By Monday, the pirated DVDs of Yaadein had already hit the market," Jivani adds.
"There is a Deep Bazaar here, only about two blocks from my theatre," he says. "He (the owner) has about 1,600 DVDs in front of the store. He is selling them for $ 10.95 and people are buying them."
During his visit to New York, Ghai made a special plea to the audience in North America not to purchase the pirated DVDs of Yaadein.
"We are very hurt when we find that people see our motion picture which is made for the cinema hall, they see it on DVD, before it is officially released," Ghai said two weeks before the release of his film. "My request is to the buyer. Please do not abuse your sensibility and don't insult the filmmakers by watching a big film on a small screen."
Meanwhile, the last major release of this year producer/ actor Aamir Khan's Lagaan is still going strong in North America. The film has grossed approximately $ 900,000 and is currently showing on 18 screens in smaller cities.
"We are hoping to make the $ 1 million number," Charu Benegal, of Sony Entertainment Television, says.
Lagaan has also been a huge hit in the United Kingdom where, last weekend, it was number 14 among films showing in that country.
Lagaan's total gross in the UK is $ 713,000.
The only other desi film to make the mark this year was actually a non-Hindi cinema product. Director Piyush Dinker Pandya's American Desi, shot and produced in the US, was the surprise hit this spring. Its box office gross reached close to $ 900,000, before the pirated DVDs and videotapes of the film hit the market.

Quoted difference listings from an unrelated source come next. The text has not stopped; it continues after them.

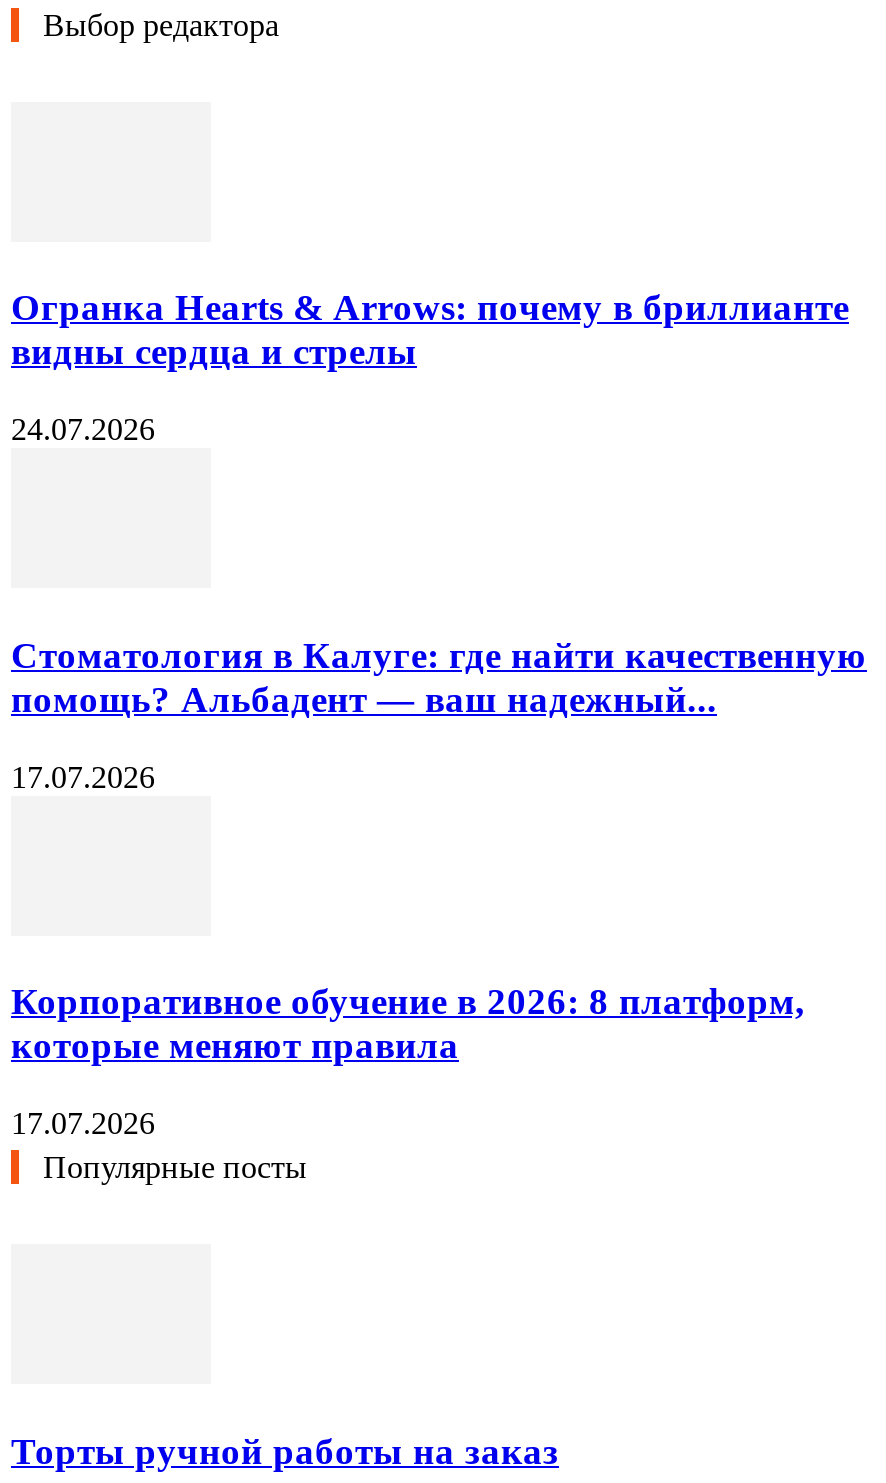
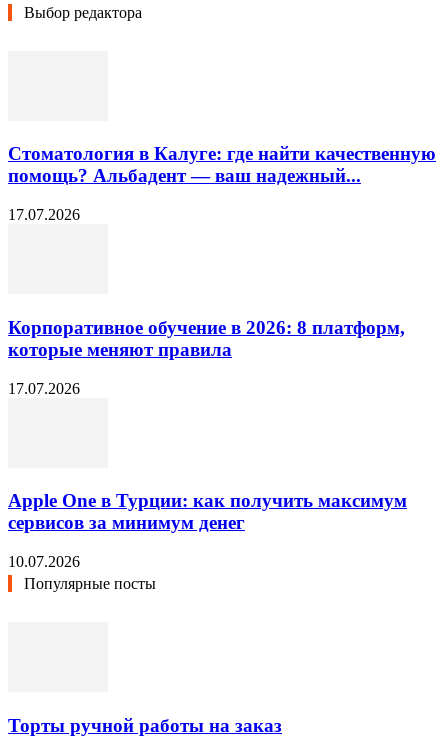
- Огранка Hearts & Arrows: почему в бриллианте
- видны сердца и стрелы
- 24.07.2026

moved up: Стоматология в Калуге: где найти качественную | помощь? Альбадент — ваш надежный... | 17.07.2026 | Корпоративное обучение в 2026: 8 платформ, | которые меняют правила | 17.07.2026

+ Apple One в Турции: как получить максимум
+ сервисов за минимум денег
+ 10.07.2026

Other Hindi films to make their mark in North America in 2001 include director Suneel Darshan's Ek Rishtaa - The Bond Of Love The film grossed approximately $ 300,000 and was marked by superstar Amitabh Bachchan's strong performance.
Bachchan's last film, Aks - The Reflection, did not go well with the moviegoers in North America. Its total box office did not reach the $ 200,000 level and the film's official DVD was out in the market within a week of its release on July 13, 2001.